Joe
Ficción | Un senderista pierde el camino de regreso. Se siente observado y recuerda las leyendas de aparecidos. Un cuento de Hazael Alvarado Hernández.
Ficción | Un senderista pierde el camino de regreso. Se siente observado y recuerda las leyendas de aparecidos. Un cuento de Hazael Alvarado Hernández.
Por Hazael Alvarado Hernández (@hazael_alvarado)
Ciudad de México, 10 de marzo de 2021 [00:02 GMT-5] (Neotraba)
Contempló el valle durante algunos instantes antes de emprender el regreso. Echó un vistazo a las cumbres que se extendían por kilómetros ante él y disfrutó de la brisa helada de la cumbre. El clima se cerraba más y más; no había tiempo que perder. Era tiempo de retornar. Bebió un último sorbo de agua, ciñó su mochila y comenzó el descenso.
El hombre caminó cuesta abajo varios metros, tropezando, deslizándose a causa de la grava que se desprendía a cada paso. Libraba ramas, rocas y escarpadas pendientes. No pasó mucho tiempo para que se percatara de que ése no era el sendero por el cual había llegado a la cima de la cresta.
Extrañado, decidió acelerar el ritmo, convencido de que en algún punto daría con la dirección correcta. Sin embargo, la oscuridad de la noche se adelantó a él y entorpeció aún más su andar. Buscó su linterna… Nada. Se había propuesto realizar un ascenso rápido, sin escalas y con el menor peso posible. Apostando a su experiencia, no incluyó linterna alguna para la jornada de ese día, mucho menos un GPS.
En el fondo no dejaba de reprocharse cómo había podido caer en aquel error de novato. Pasó tanto tiempo distraído con la vista, y celebrando su récord en velocidad de ascenso, que no reparó en la ruta. Ahora, perdido, desprovisto de toda orientación y sin recursos para pernoctar, no podía hacer mucho, sino avanzar a paso lento por aquel rumbo traicionero intentando no resbalar.
—¡Vamos, eres mejor que esto! Piensa lo que dirían los del club si te vieran temblando y lloriqueando por una ruta tan sencilla. No es nada. Ya lo has hecho. Tú puedes.

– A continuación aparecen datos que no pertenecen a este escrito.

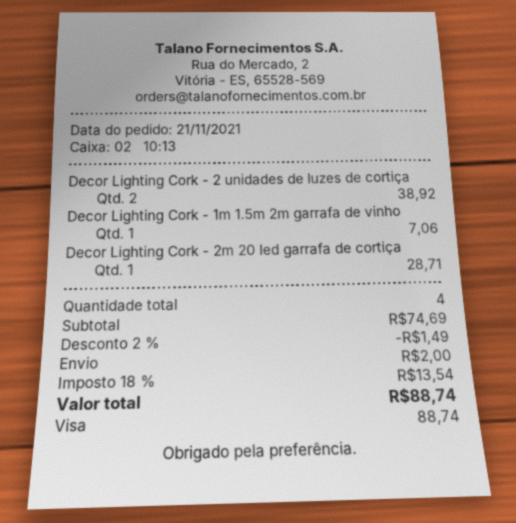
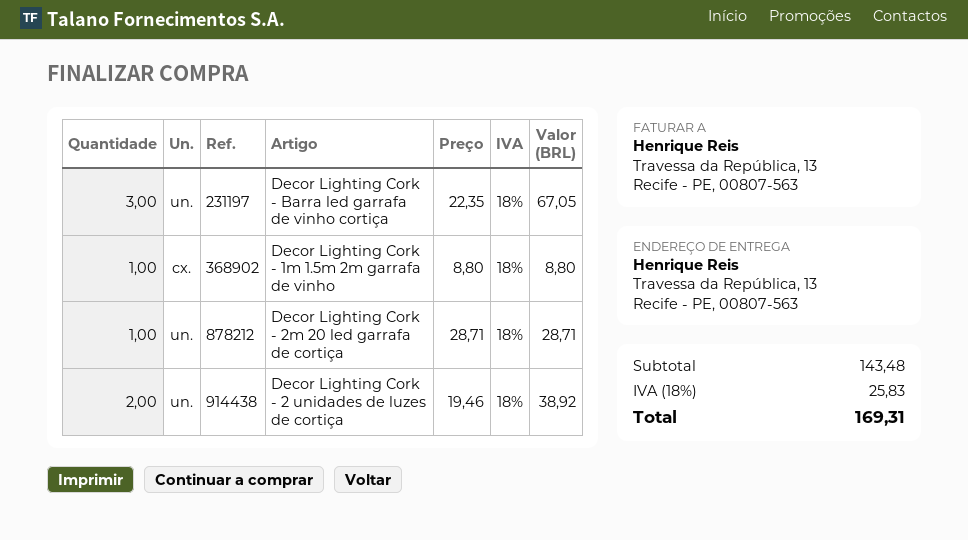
Decor Lighting Cork - 1m 1.5m 2m garrafa de vinho: 1 for 7.06 -> 1 for 8.80
Decor Lighting Cork - Barra led garrafa de vinho cortiça: none -> 3 for 67.05
subtotal: 74.69 -> 143.48
discount: 2% = 1.49 -> none
shipping: 2.00 -> none
tax: 18% = 13.54 -> 18% = 25.83
total: 88.74 -> 169.31

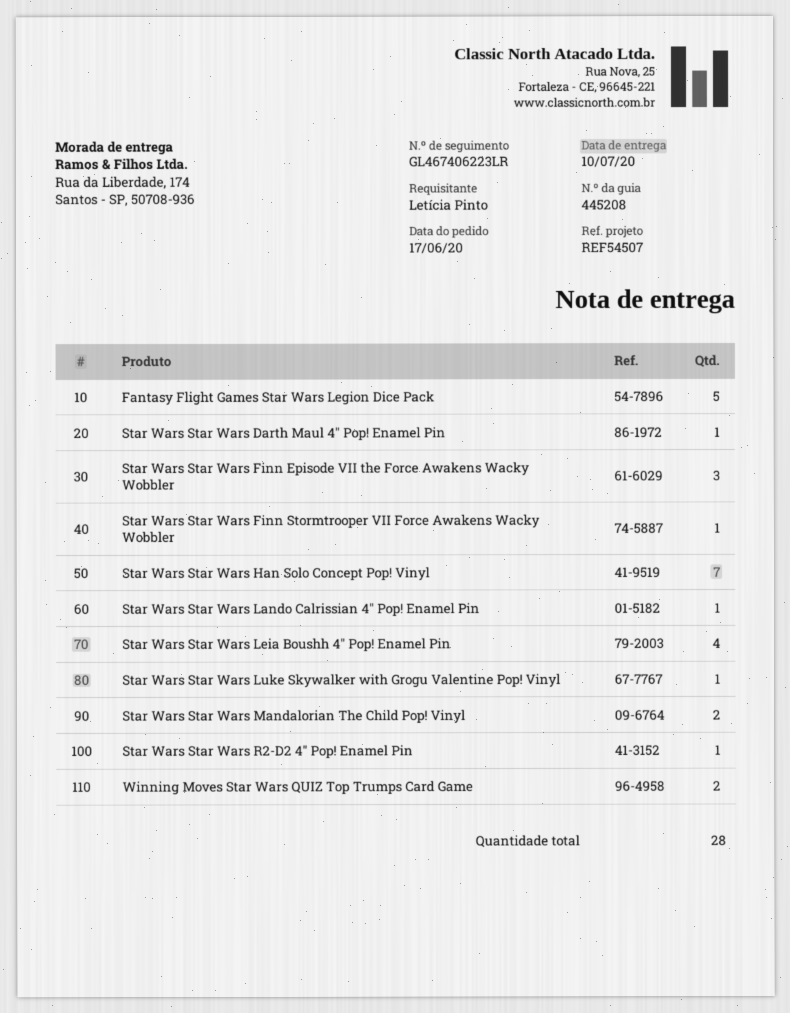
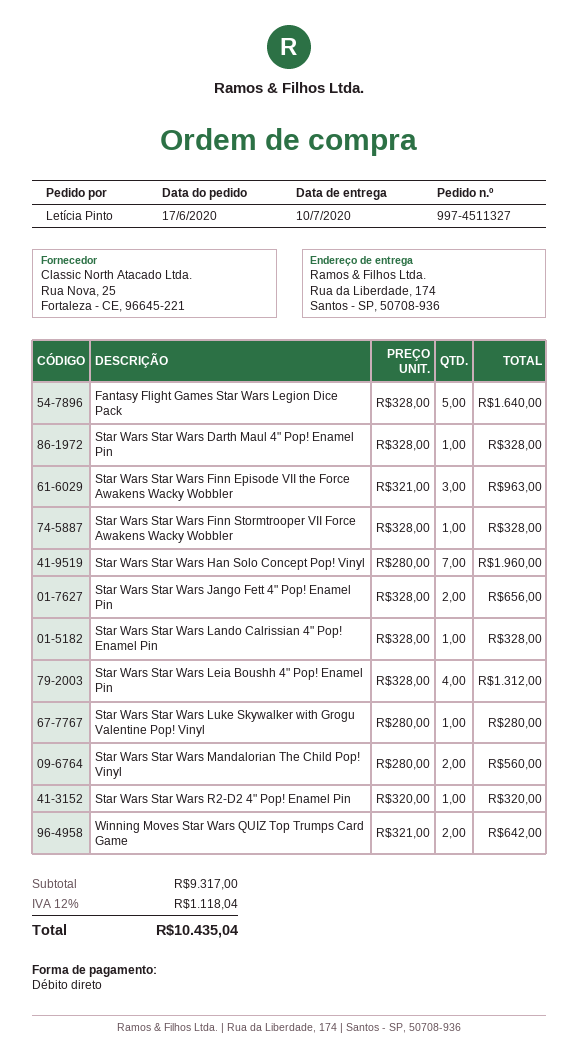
Star Wars Star Wars Jango Fett 4" Pop! Enamel Pin: none -> 2

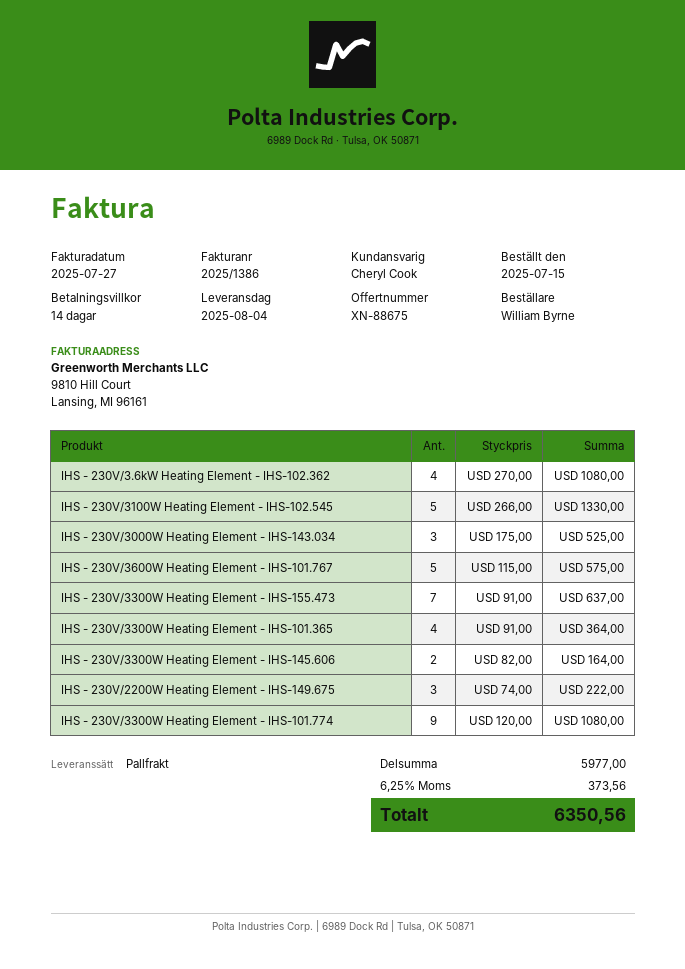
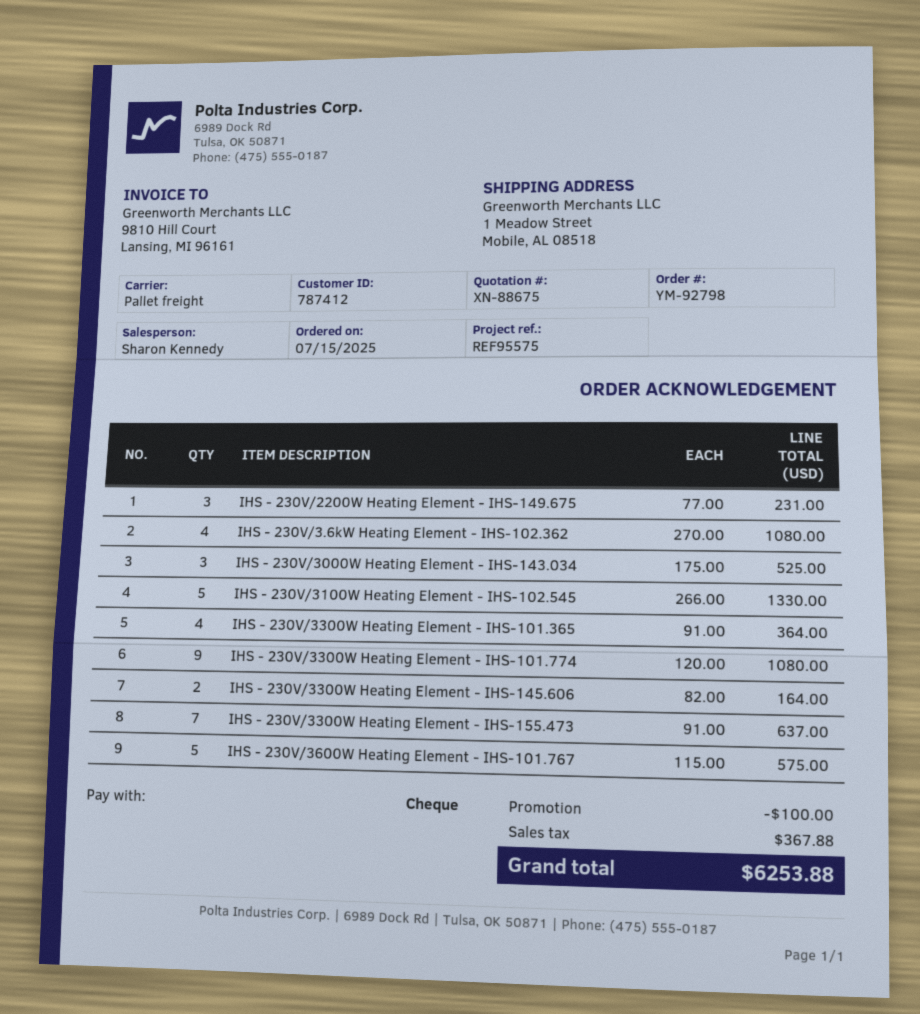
sales rep: Cheryl Cook -> Sharon Kennedy
IHS - 230V/2200W Heating Element - IHS-149.675: 3 x 74.00 = 222.00 -> 3 x 77.00 = 231.00
discount: none -> 100.00
tax: 373.56 -> 367.88
total: 6350.56 -> 6253.88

Continuó a paso firme y obtuso. Sabía que transitaba por senderos concurridos y alguien podía estar observando. No quería proyectar inseguridad, mucho menos superstición, conocía perfectamente las leyendas de aparecidos que contaba la gente de San Martín El Chico.
Debió transcurrir poco más de una hora. La noche reinaba y con ella el típico rocío del bosque mesófilo montañés, extendiéndose y envolviendo como una suerte de presencia omnipresente todo cuanto tocaba; sus pulmones en cada respiro, su pelo, su ropa, su rostro: el suelo y el musgo que cubría las rocas. El ruido de las aves nocturnas iba y venía, las luciérnagas centellaban por doquier, decenas de pequeñas esferas brillaban y toda clase de sombras informes se meneaban entre los árboles. Un aullido se escuchó a la distancia…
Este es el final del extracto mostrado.